Monday, October 14, 2013

Race relations--and my personal education

In the venomous hate for President Obama that circulates on Facebook, at protests, etc. innuendoes and outward expressions of racial hatred are too often clear. I can't remember now what comment it was that sent me reeling back in time to examine my own education in race relations. I was raised in a liberal household where no hint of prejudice would have been tolerated, but I also grew up in Kenwood, a South Side Chicago neighborhood that by the '50s was ringed with poorer black neighborhoods. I was afraid. Yes, I'd been coddled by black nannies (one of whom proudly told my mother one morning that I'd eaten four eggs for breakfast!) but I heard at an early age that black men did bad things. This was reinforced by an aunt who lived two doors away and once, looking out the window to see a black man walking peacefully down the street, said to me, "Look how evil he looks!" (This is the same aunt who washed tomatoes with soap and water before peeling them, but I loved her.)
Al Knowlton was the first black man I really knew. He was a painter at the hospital where my father was administrator. Al came on Saturdays and some evenings to do the chores that my did couldn't or didn't want to do (Dad spent his weekends gardening and wasn't a particularly good handyman). Saturdays were a highlight for both of them--Mom would serve them lunch at the kitchen table, and they'd talk about the hospital and Al's days as a waiter on the trains (when trains had uniformed waiters and linen and fine china as well as fine food), and I remember they both enjoyed the visits. Al always called Dad "Dr. Mac."
Two incidents stand out in my mind. One night, when I was maybe eight or thereabouts, I was flitting about the house in my nightgown until my mother told me it wasn't fitting to be in my nightgown around a man who was not family. Period. No mention of race, but I made a subtle connection.
Another time Al surprised me somewhere in the house, and I cried "Oh, Al, I thought you were the bogey man." I got a severe lecture for that: black people, my mom explained, were particularly sensitive to being called the bogey man.
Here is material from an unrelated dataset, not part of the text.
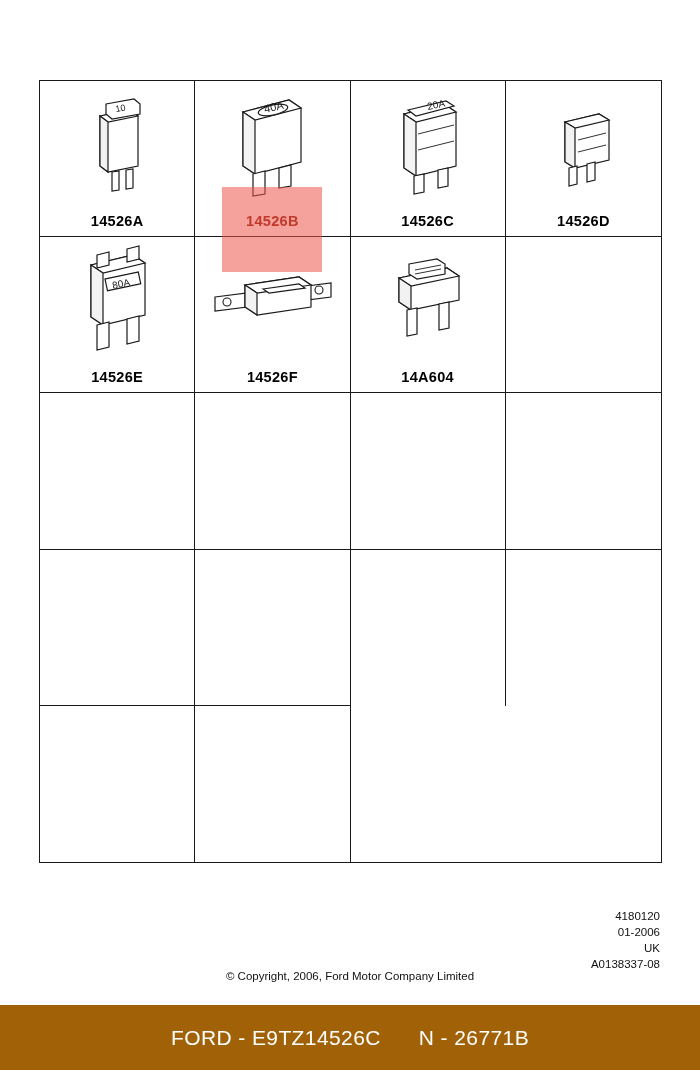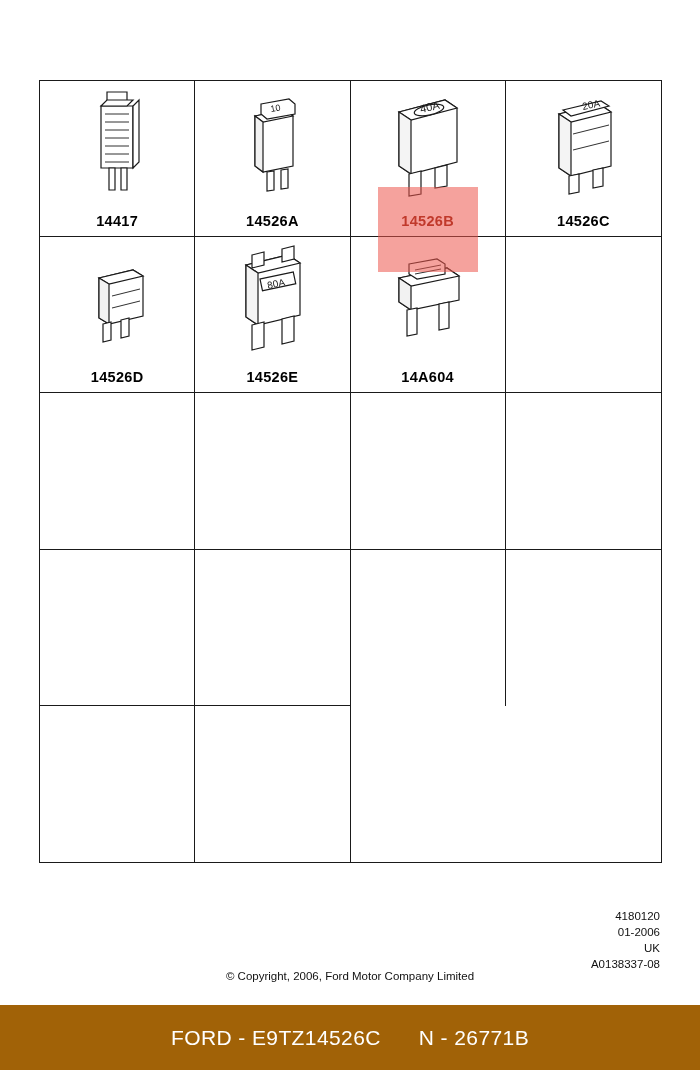"14417" div.cell { html: <div> <div> <svg> <g> <path></path> <path></path> <path></path> <path></path> <path></path> <path></path> </g> <g> <line></line> <line></line> <line></line> <line></line> <line></line> <line></line> <line></line> </g> </svg> </div> <span>14417</span> </div> -> none }
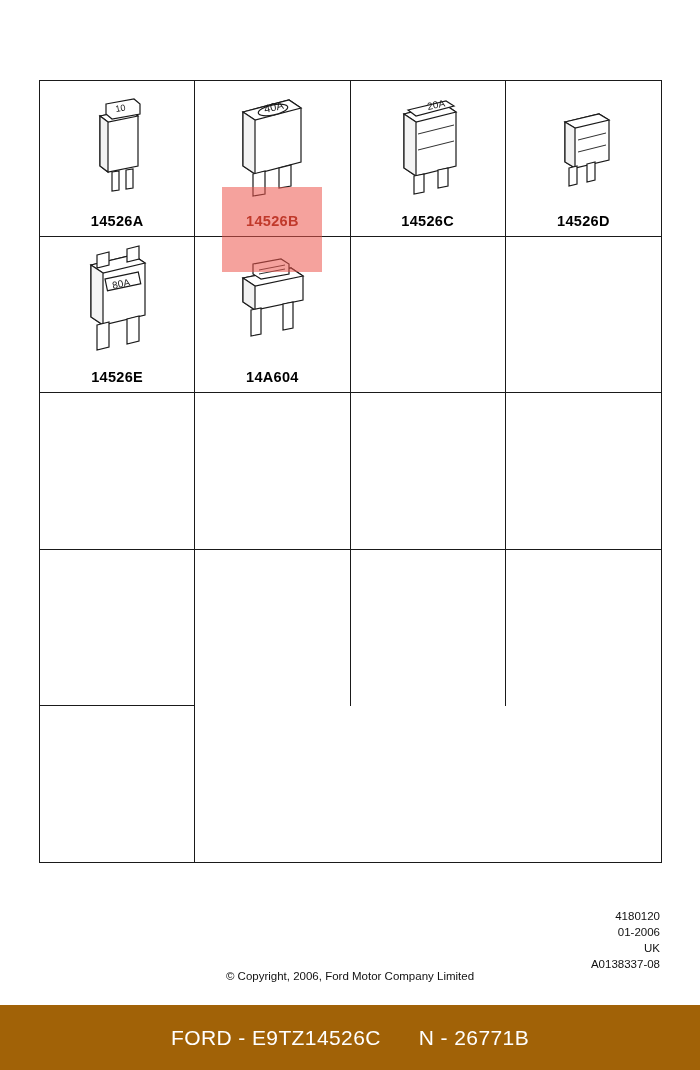"14526F" div.cell { html: none -> <div> <div> <svg> <g> <path></path> <path></path> <path></path> <path></path> <path></path> <path></path> </g> <circle></circle> <circle></circle> </svg> </div> <span>14526F</span> </div> }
Of course there as the time Mom went to the hospital to pick Al up, having thrown on an old coat. She asked the switchboard operator to call him, and the operator asked, "Should I tell him his wife is waiting?" Even Al got a kick out of that one.
When my dad retired there was the usual hoopla, dinner, etc., and in all the pictures, Al was quite prominent, wearing the only suit I ever saw him in along with a broad grin. Theirs was truly a great friendship...and a lesson for me.